At this point you should have a working CentOS installation that can more or less tell time. Check the time by typing date at the command prompt and comparing it to the clock on your host system. I’m still seeing some minor clock drift on my installation; I’ll have to monitor this for a while to determine whether it becomes a problem.

This is a good point at which to shut down the guest (shutdown -h now) and merge any Undo Disk changes. You’re welcome to make a copy of the virtual machine at this point, but you might want to wait a few minutes. We’ll start the next section,  Setting Up PBX in a Flash, Part 2:  Before Running FreePBX, with a couple simple steps to update PiaF. Once that “generic” part of our setup is complete, we’ll make a copy of the virtual machine before continuing with the installation-specific setup.

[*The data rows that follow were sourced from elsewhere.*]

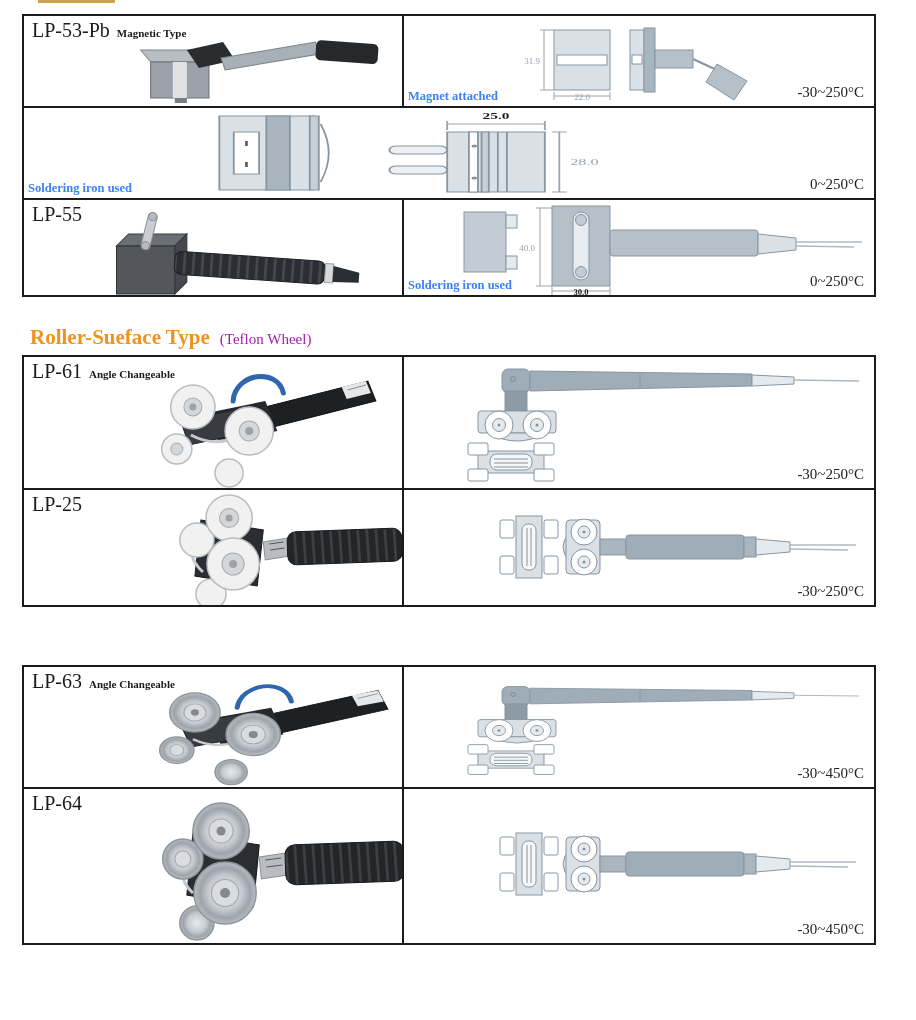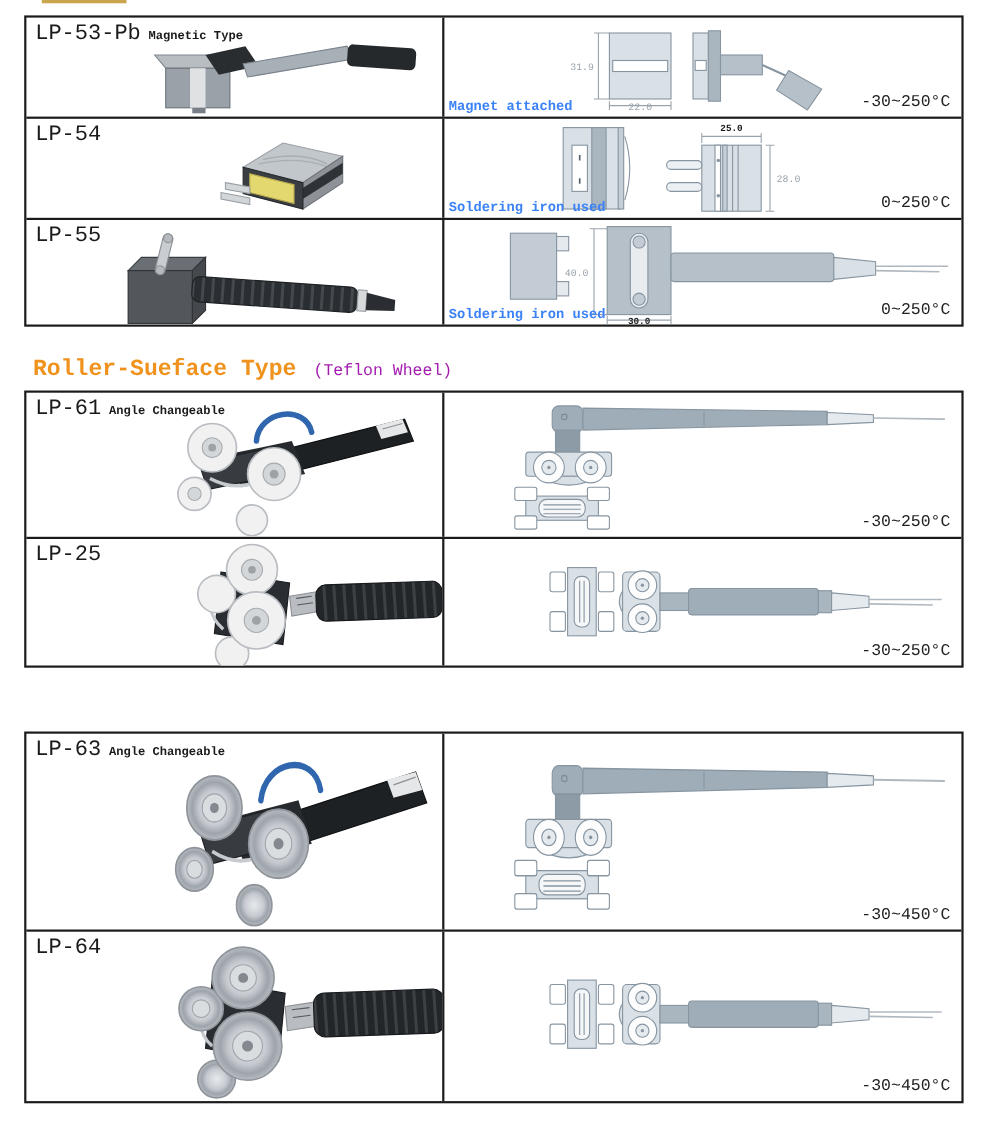"LP-53-Pb Magnetic Type" .page { font-family: Liberation Mono, monospace -> Liberation Serif, serif }
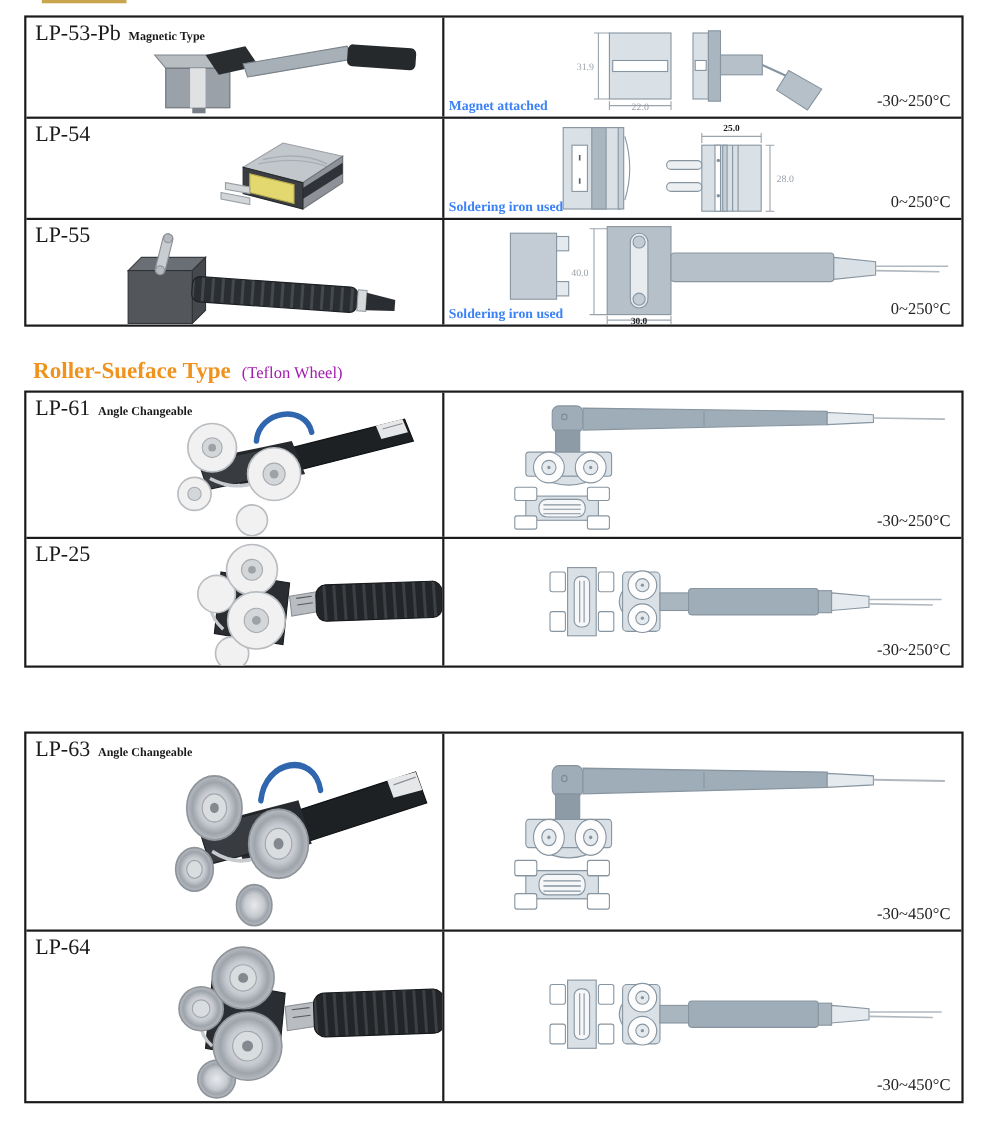"LP-54" div.cl { html: <div> <div> <span>LP-54</span><span></span> </div> <svg> <polygon></polygon> <path></path> <path></path> <polygon></polygon> <polygon></polygon> <polygon></polygon> <polygon></polygon> <polygon></polygon> <polygon></polygon> </svg> </div> -> none }
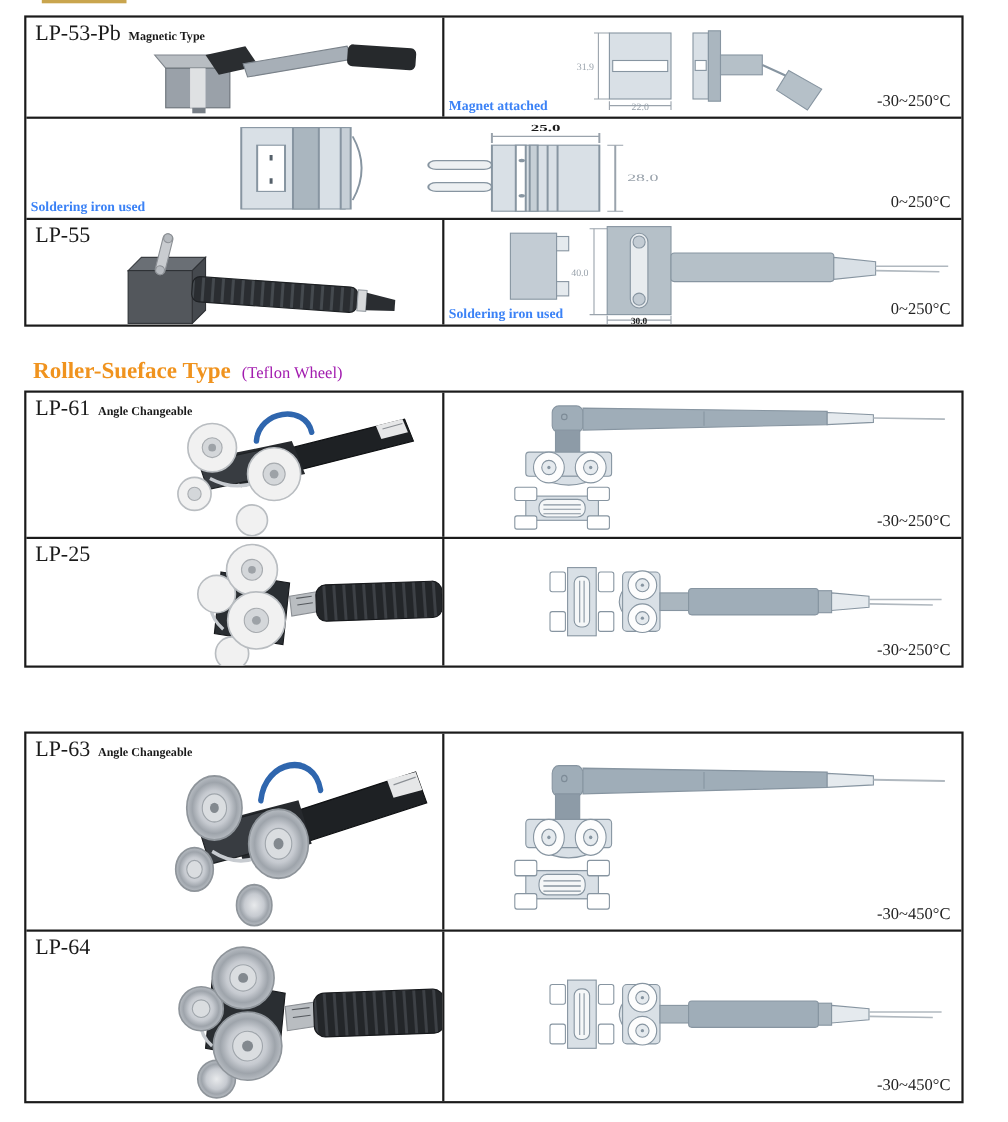"LP-63 Angle Changeable" div.prow { height: 178px -> 120px }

3 thoughts on “Setting Up PBX in a Flash, Part 1: Configuring a Virtual Machine

  1. Easy Baumel

    Hi Mark,
    I found myself doing similar cycles these vacation days and chose PIAF to do some more testing.
    I am using VirtualBox (free remember) and indeed changed the kernel on the grub.conf by adding divide=10 (this also reduces the cpu load which when Centos runs under VB climbs to 100% very easily and my notebook is a 1.6GHZ Dell D600).
    Was able to do full upgrades, use Webmin and almost anything else. Did not start actual calls though.
    Using MagicJack too.
    Cheers,
    Easy

  2. Abebe

    Dear,
    I appreciate your excellent work on this blog. I followed your guideline in the Setting Up CentOS under Virtual Server section. At step 6 I added the clocksource=pit nosmp noapic nolapic in the same line at the end of / in the “kernel” line. After that I did a reboot and now the system won’t boot saying “kernel panic not syncing”. How can I recover the system?

  3. Mark Berry Post author

    Abede, use the backup or Undo disks from step 4 to go back a couple steps. If you don’t have a backup, you might be able to mount the virtual disk from another Linux installation and modify the menu.lst file, but it’s probably easier to just start over.

    Note: these instructions are over three years old, so I have no idea if they would apply to current distributions of CentOS!